Gov. Phil Murphy (D) joined state Senator (D-33)/Union City Mayor Brian Stack, Hudson County Executive Tom DeGise, and other dignitaries, as seniors were among the first in the state to receive Johnson & Johnson COVID-19 vaccinations this morning.
“We witnessed Anna Marie [Flores] and five other folks get … among the first Johnson & Johnson vaccines and it was a moment of magic,” the governor said outside of the Union Plaza Apartments in Union City.
“We cannot possibly overstate how much this vaccine is a game changer in our fight to protect residents, to save lives, and to defeat this virus,” Murphy continued, noting that the one-dose nature of the J&J vaccine “gives us greater agility” against the coronavirus.
He also stated that this will be critical as the state is in “a race against time” due to variants impacting how the virus spreads.
Stack thanked his partners at the state and the county for selecting his densely populated city to benefit from the J&J vaccine before J&J CEO Alex Gorsky reflected on the occasion.
“To think, 13 months ago, our scientists took some numbers on a screen and turned it into the vaccine that was administered today: safe, effective, one shot – it brings tears to my eyes,” he remarked.
Additionally, New Jersey Department of Health Commissioner Judith Persichilli explained that the J&J vaccine is 100 percent effective in preventing hospitalization and death and 85 percent effective at preventing severe disease.
“That is an unbelievable scientific achievement,” she exclaimed.
Hudson County Executive Tom DeGise rounded out the program by commending the day-to-day efforts of Stack and Weehawken Mayor Richard Turner, who was also in attendance, since the start of the pandemic about a year ago.

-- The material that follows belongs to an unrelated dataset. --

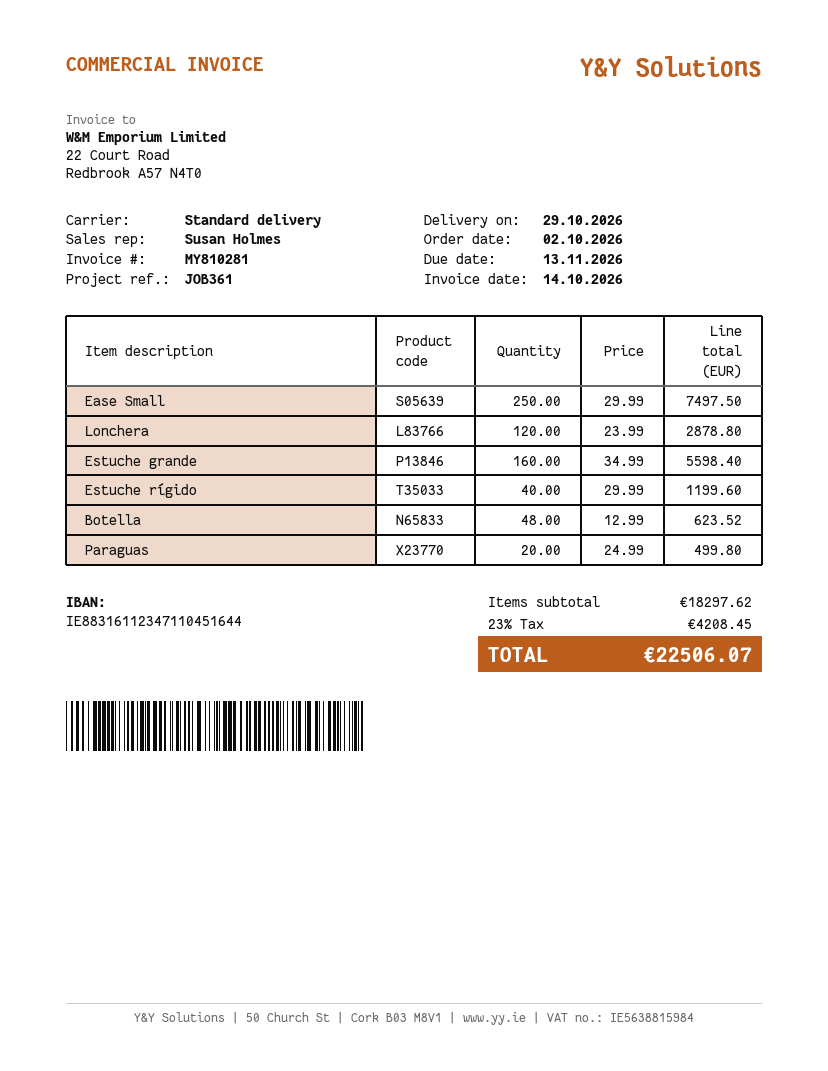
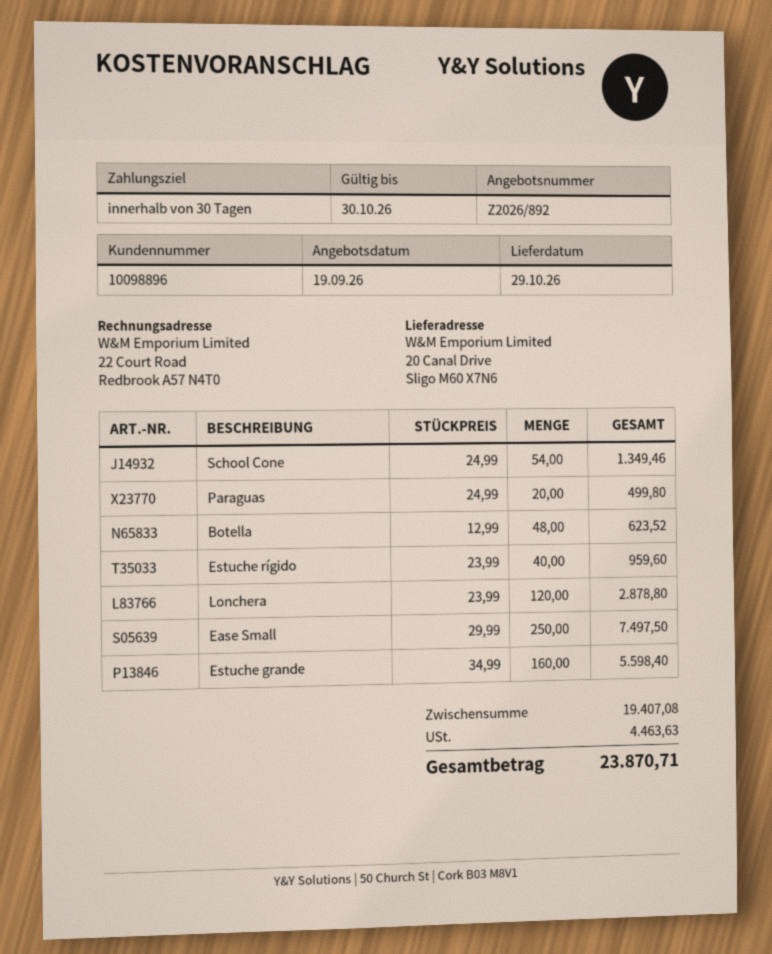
Estuche rígido: 40 x 29.99 = 1199.60 -> 40 x 23.99 = 959.60
School Cone: none -> 54 x 24.99 = 1349.46
subtotal: 18297.62 -> 19407.08
tax: 4208.45 -> 4463.63
total: 22506.07 -> 23870.71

On Wednesday, Hudson officials announced that 1,500 J&J doses were being delivered this week, the majority of which would be distributed in North Hudson.
During a brief question and answer session with the press, Murphy addressed where New Jersey stands on reopening in light of the news that Connecticut will lift capacity limits and other COVID-related restrictions on March 19th – as Texas and Arizona have recently done.

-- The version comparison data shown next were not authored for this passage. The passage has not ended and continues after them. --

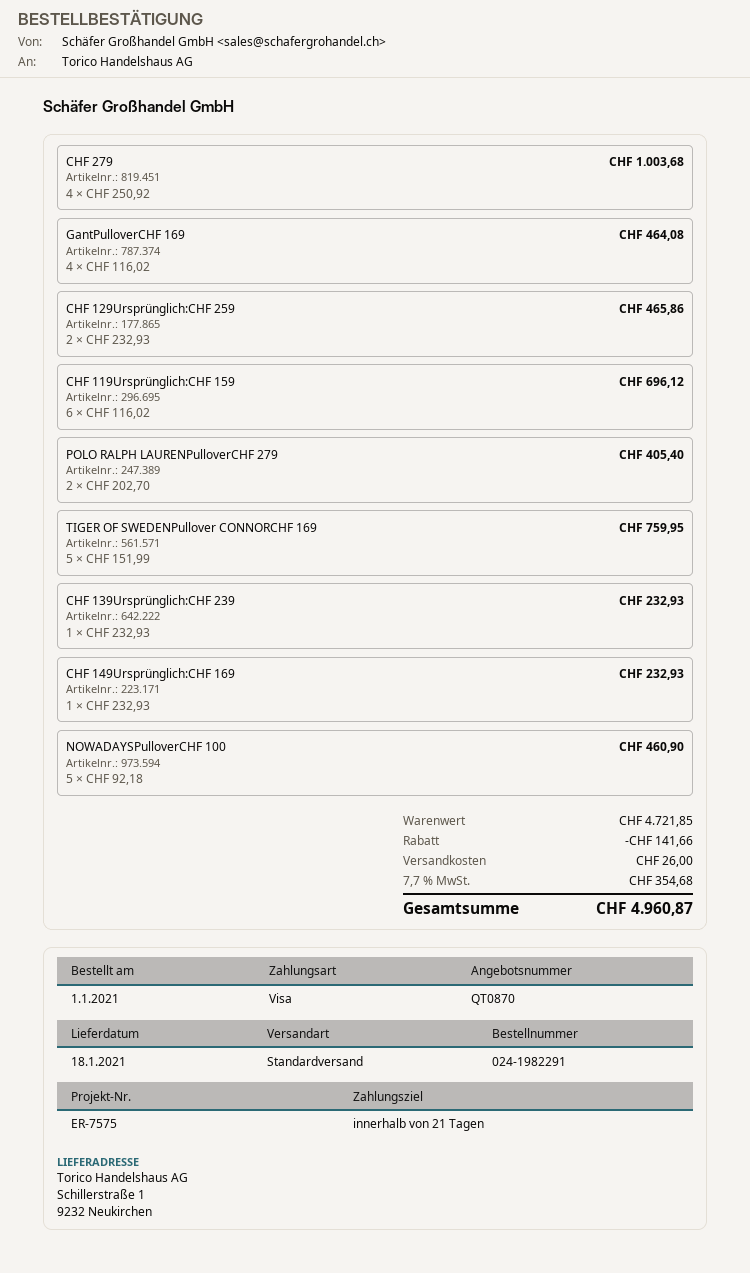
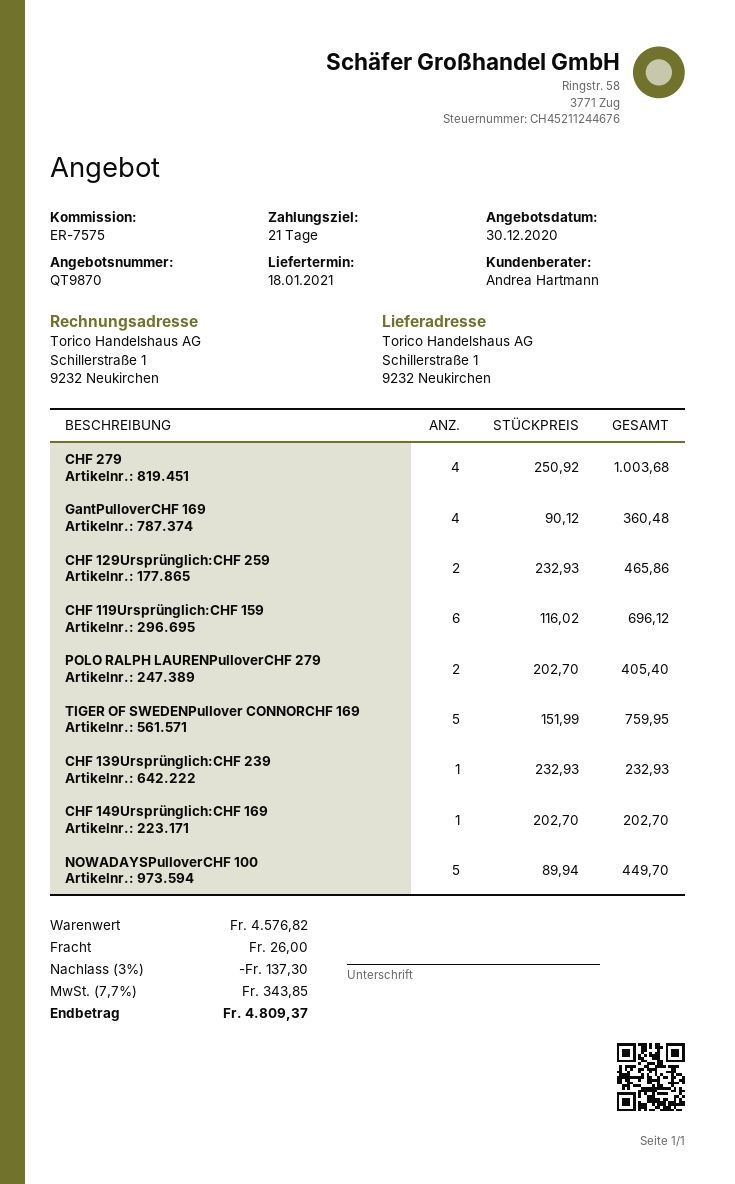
quote number: QT0870 -> QT9870
GantPulloverCHF 169: 4 x 116.02 = 464.08 -> 4 x 90.12 = 360.48
CHF 149Ursprünglich:CHF 169: 1 x 232.93 = 232.93 -> 1 x 202.70 = 202.70
NOWADAYSPulloverCHF 100: 5 x 92.18 = 460.90 -> 5 x 89.94 = 449.70
subtotal: 4721.85 -> 4576.82
discount: 141.66 -> 137.30
tax: 7.7% = 354.68 -> 7.7% = 343.85
total: 4960.87 -> 4809.37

“I can’t speak for Connecticut … we follow, Judy and her team are at the front of this, we follow a whole series of data and as that data gets better, and we feel confident – we don’t wanna lurch forward and then have to step back – that’s one thing we have avoided and we just don’t want to do that,” the governor responded.

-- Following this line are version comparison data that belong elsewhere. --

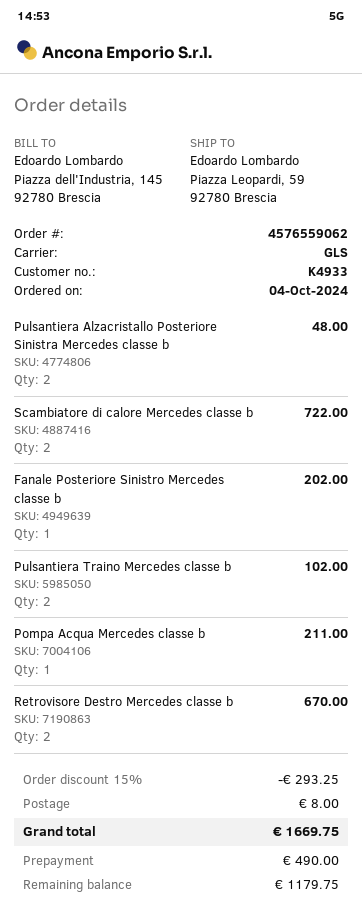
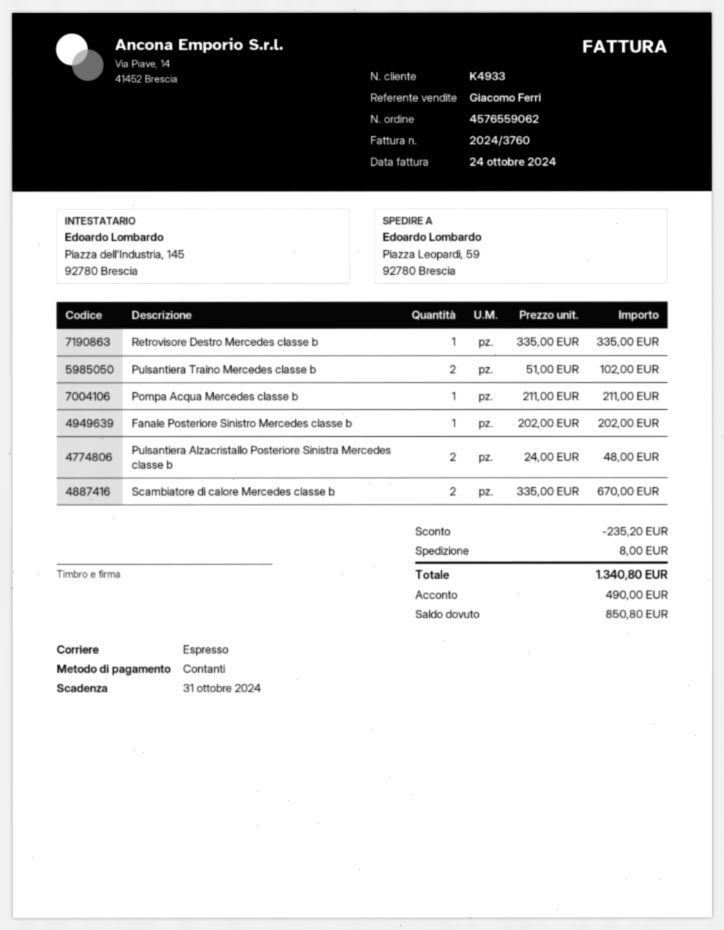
shipping method: GLS -> express
Scambiatore di calore Mercedes classe b: 2 for 722.00 -> 2 for 670.00
Retrovisore Destro Mercedes classe b: 2 for 670.00 -> 1 for 335.00
discount: 293.25 -> 235.20
total: 1669.75 -> 1340.80
balance: 1179.75 -> 850.80

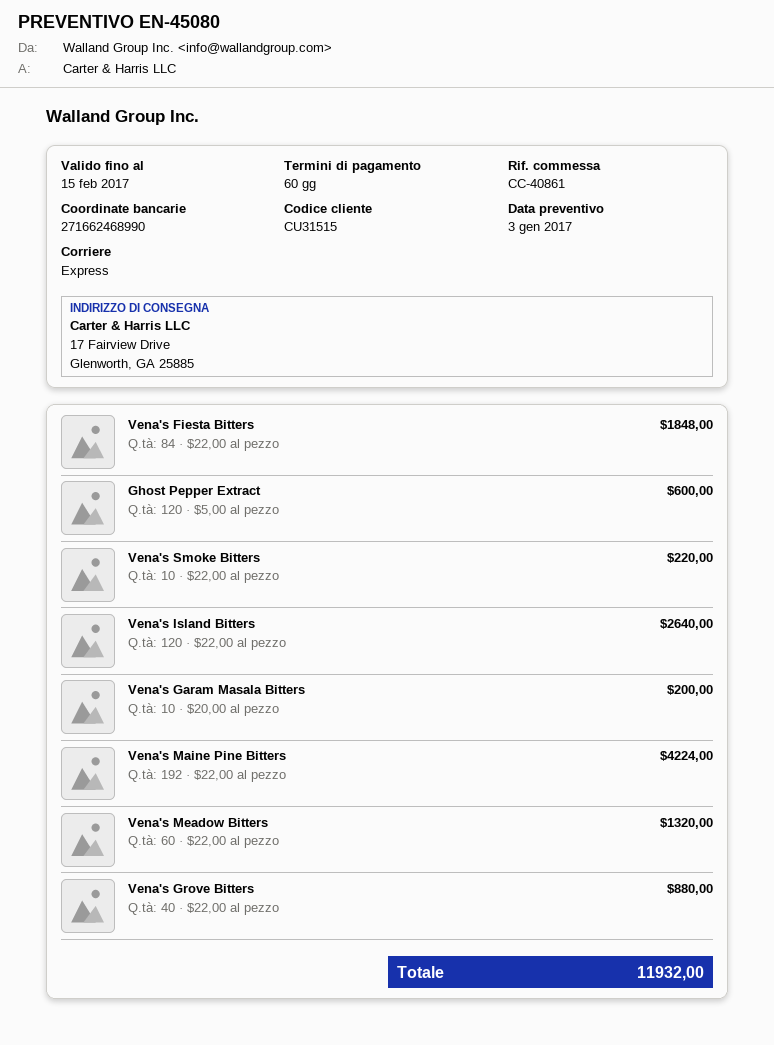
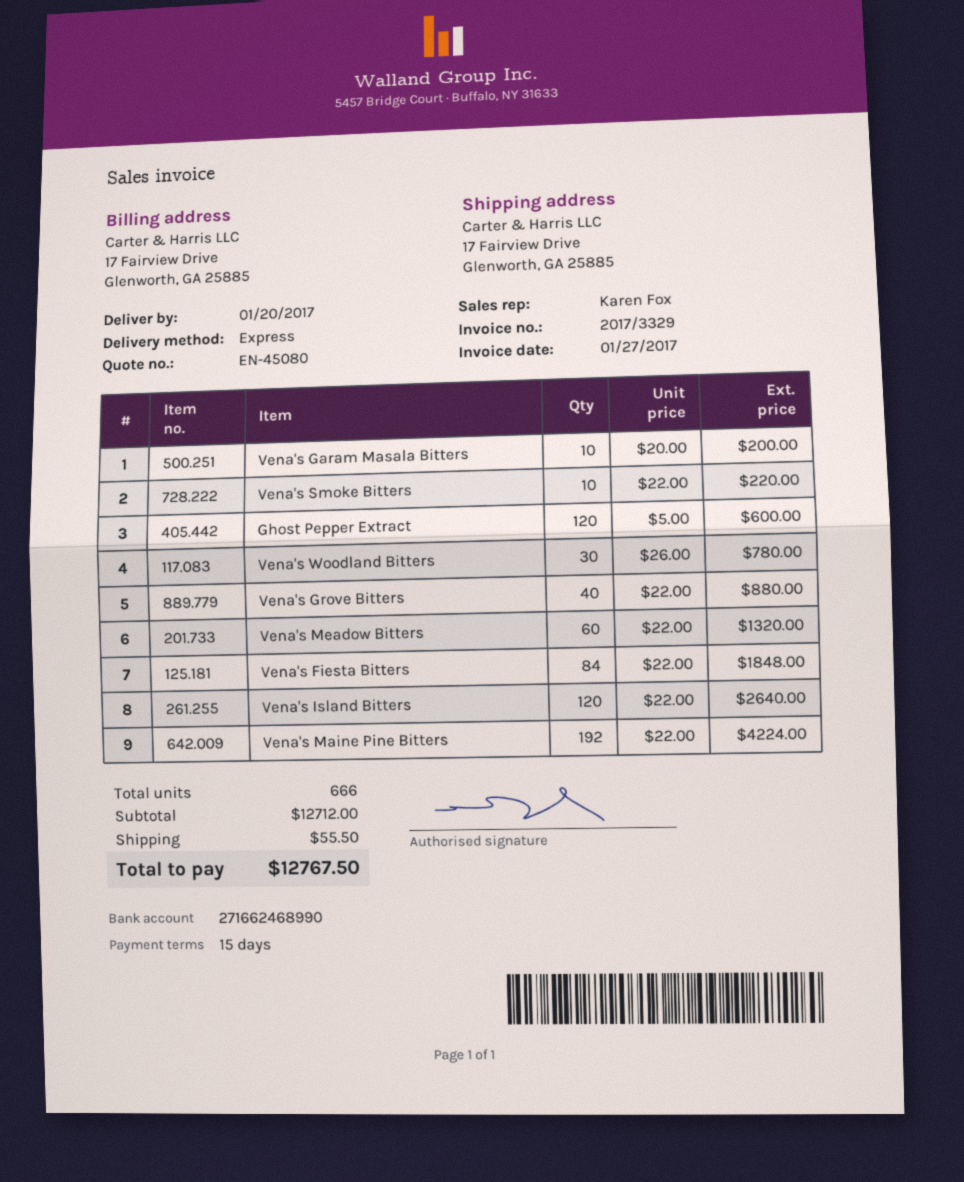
payment terms: 60 days -> 15 days
Vena's Woodland Bitters: none -> 30 x 26.00 = 780.00
shipping: none -> 55.50
total: 11932.00 -> 12767.50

“Again, I can’t speak for Connecticut: if it weren’t for variants, we would be moving more aggressively, sooner. But we’ve got Brazil, we’ve got New York, we’ve got the UK: we’ve got to make sure that we’re not overrun by that.”
Some cities, such as Detroit, have declined J&J vaccine doses since it is not as effective as Moderna and Pfizer, with it’s ability to prevent moderate to severe infection at 72 percent, according to their clinical trials in the United States.